Шалопутов молчал, кряхтел и раздраженно бренчал баньками и шашкой.
Когда мы выбежали, вся батарея собиралась на главной дорожке перед палатками. Один за другим подходили офицеры, которых я до этого никогда и не видел, а минут через пять, когда все построились, пришел и командир батареи. Приняв от дежурного рапорт и поздоровавшись с батареей, он посмотрел на построенных, замерших людей, помолчал, а потом произнес своим немного гнусавым, громким командирским голосом:
— Вот, братцы! Проклятый наш враг — Германия — захотела обидеть единоверную с нами, русскими, маленькую Сербию. Однако наш батюшка-царь этого не допустит… Мы первые не начнем, но если Германия полезет, мы расквасим ей морду. Она, пархатая, зажирела, потому что уже сорок лет не воевала. Так мы ей покажем! А пока что, братцы, надо переехать на зимние квартиры, чтобы быть поближе к врагу. Н-ну, р-расходись!
Вот так новость!..
Одни молчали, задумались, другие будто бы повеселели, заговорили оживленно. Но все это было только внешне… А что делалось в сердце каждого?

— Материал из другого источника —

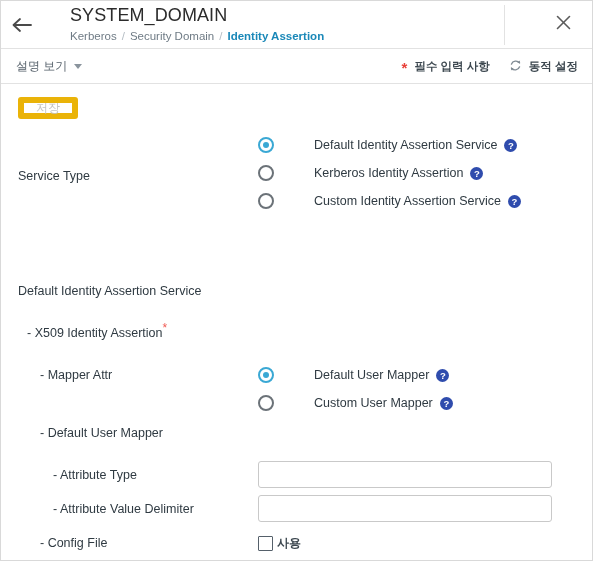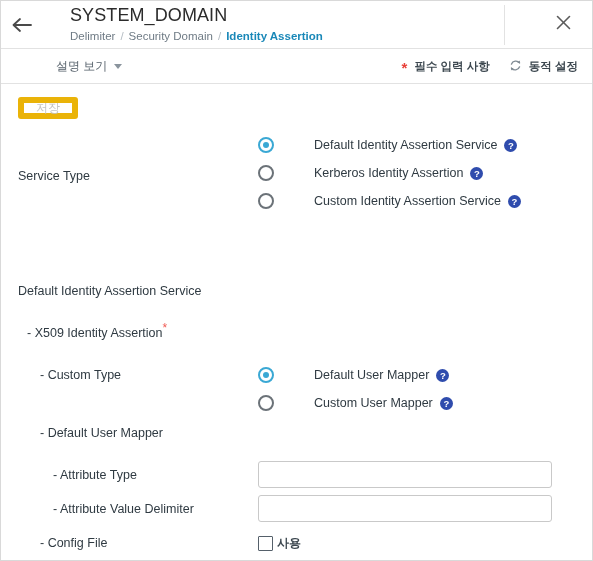--- a/index.html
+++ b/index.html
@@ -306,7 +306,7 @@
     <div class="header-titles">
       <div class="page-title">SYSTEM_DOMAIN</div>
       <div class="breadcrumb">
-        <span class="crumb">Delimiter</span>
+        <span class="crumb">Kerberos</span>
         <span class="crumb-sep">/</span>
         <span class="crumb">Security Domain</span>
         <span class="crumb-sep">/</span>

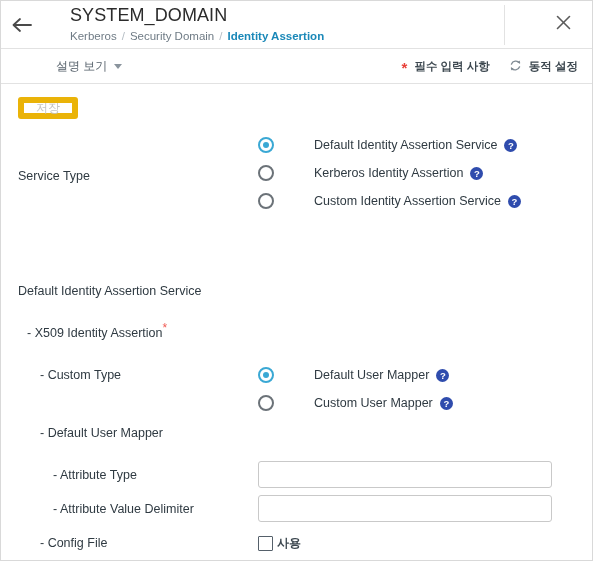--- a/index.html
+++ b/index.html
@@ -115,7 +115,6 @@
     font-size: 12px;
     color: #55606a;
     cursor: pointer;
-    margin-left: 40px;
   }
   .caret-down {
     width: 0; height: 0;

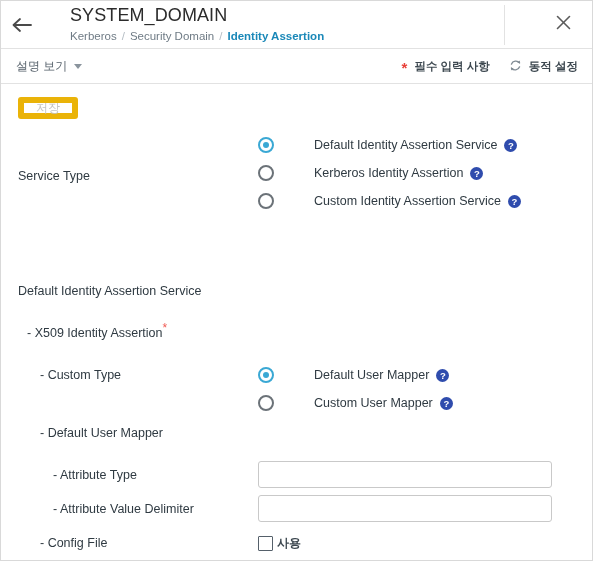--- a/index.html
+++ b/index.html
@@ -393,7 +393,7 @@
       <div class="row-spacer-lg"></div>
 
       <div class="row">
-        <div class="lbl lbl-l2">- Custom Type</div>
+        <div class="lbl lbl-l2">- Mapper Attr</div>
         <div class="control-col">
           <div class="radio-line">
             <span class="radio radio-on"></span>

Я сначала не мог собраться с мыслями, постичь всю серьезность услышанного, но как-то невольно обрадовался, что не надо будет тянуть эту острожную жизнь целых два года, что жизнь пойдет уже более интересно, что я ловко угодил в эту кашу…
Потом стал сам себя стыдить за такие мысли: будто я радуюсь войне.
И совестно признаться, но мне хотелось, чтобы она была, чтобы настали какие-то перемены.
Задумался я и над речью командира. Неужели можно уговорить солдата идти на войну с воодушевлением, чтобы защищать какую-то Сербию? «Единоверную», если она далеко не для всех наших батарейцев единоверная, потому что есть мусульмане, иудеи, католики. И какие некрасивые слова «зажирела», «пархатая», «расквасим морду»! Этого я даже и не ожидал от нашего командира.